The Supreme Court in Garner then discussed the conflicting Florida decisions on the question presented in that case and concluded:
“When the decisions are examined which have applied Fla.Stat. §§ 768.01, 768.02 and 768.03, F.S.A., to broken families or families in which step-relationships exist, the conflicts clearly appear. Some of these decisions have applied literally the statutory language as to priorities in persons — often with harsh results that have generated judicial protest. Other decisions have recognized that strict application as to families broken or in which step-relationships exist may be unjust, and have applied the statute remedially in order to implement its purpose of family protection.” (emphasis supplied.)
In the conclusion of the Supreme Court’s opinion in Garner, that court said:
“Under the factual circumstances of cases such as this, all persons who suffer loss as a result of the wrongful death [465]*465and who are entitled to recover are proper parties. All such persons may join, or upon motion by the defendant should be joined by the court if it has jurisdiction. Any person may at any time be made a party if his presence is proper to a complete determination of the cause. Rule 1.210(a), Florida Rules of Civil Procedure (1967) 30 F.S.A. Rule, 1.250(c), which vests in the trial court authority to add parties on motion or its own initiative, is peculiarly useful in actions such as that sub judice. Also, see Rule 1.270(a), authorizing consolidated trial of any and all issues. In these cases, the damages suffered by each survivor entitled to sue must be separately proved and separately assessed.”
.In my opinion, the letter and spirit of the Garner decision apply in the present case, where there is a broken home in fact, although the marriage had not been legally dissolved.

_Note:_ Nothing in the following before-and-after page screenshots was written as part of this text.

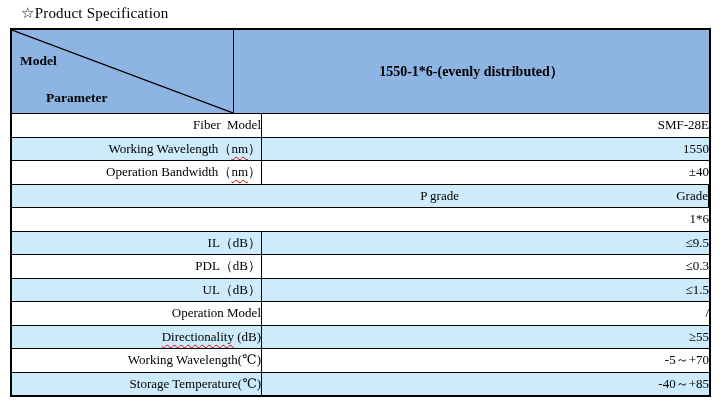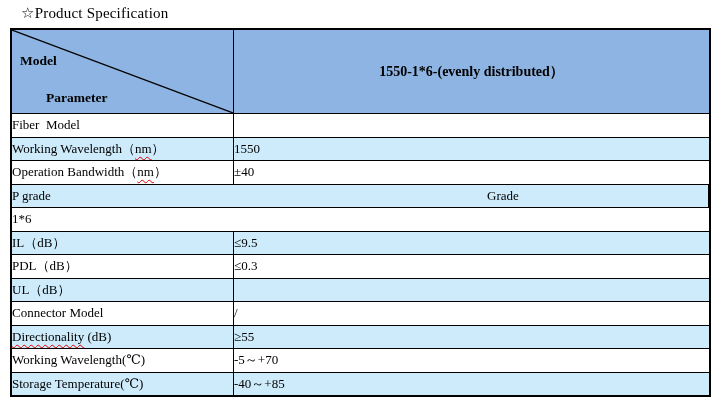"Fiber Model" .cell { justify-content: flex-start -> flex-end; margin-left: none -> 28px }
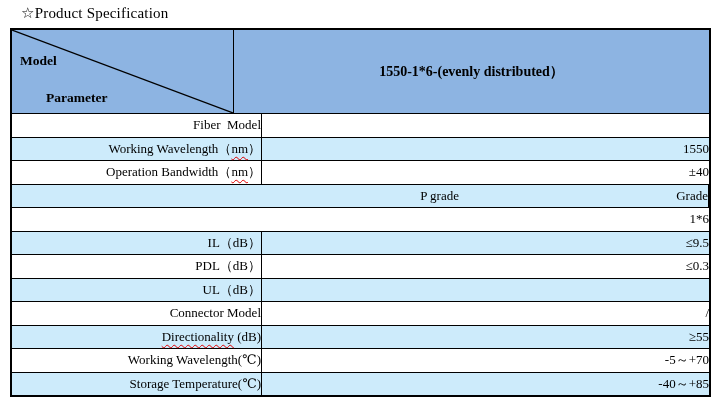"SMF-28E" div.cell { html: none -> <div>SMF-28E</div> }
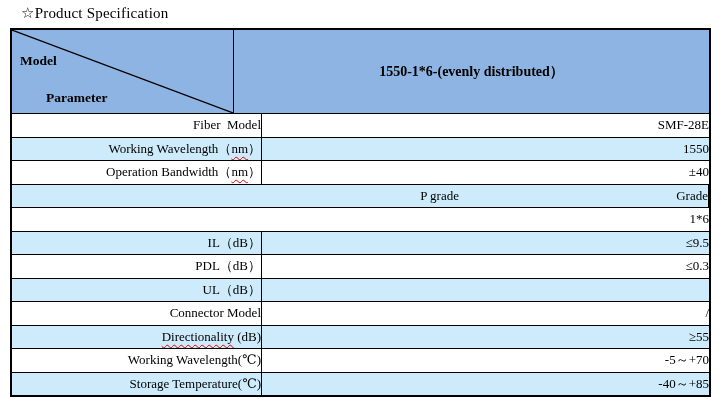"≤1.5" div.cell { html: none -> <div>≤1.5</div> }
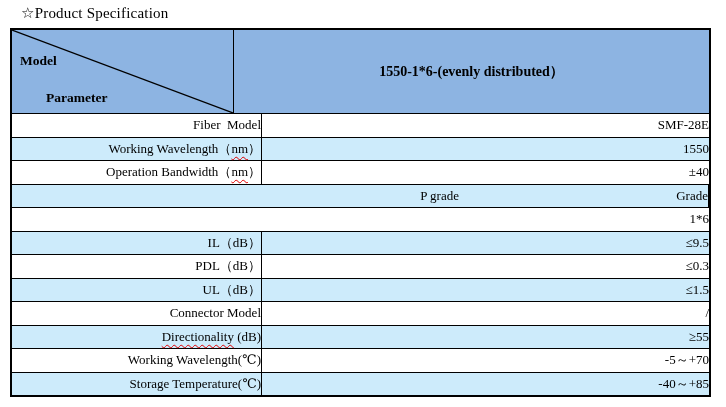"Connector Model" span { text: Connector -> Operation }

In fairness to the trial court in the case at bar, I mention the fact that the opinion in the Garner case was filed in the Supreme Court on July 7, 1971, while the trial court’s order in the case at bar dismissing the mother as a party plaintiff on the defendants’ motion was entered on September 29, 1969, so the trial court could not of course, be charged with notice of the above Garner decision (opinion filed on July 7, 1971).
What I have written in this opinion is not intended in any way to reflect upon the trial judge, who is known as one of the ablest and most conscientious in this appellate district. When he entered the order dismissing the mother as a party plaintiff, that order apparently led to the introduction of the prejudicial testimony which obviously affected the consideration of the jury — for the jury awarded damages in the administrator’s action but denied any award to the mother and father for their pain and suffering, evidently because the husband was unfaithful to the mother.
In the interest of justice to all concerned, I would reverse the judgments appealed from herein, and remand the causes with directions for a new trial on all issues, after reinstating the mother as a party plaintiff in the action for pain and suffering in accordance with the Garner doctrine.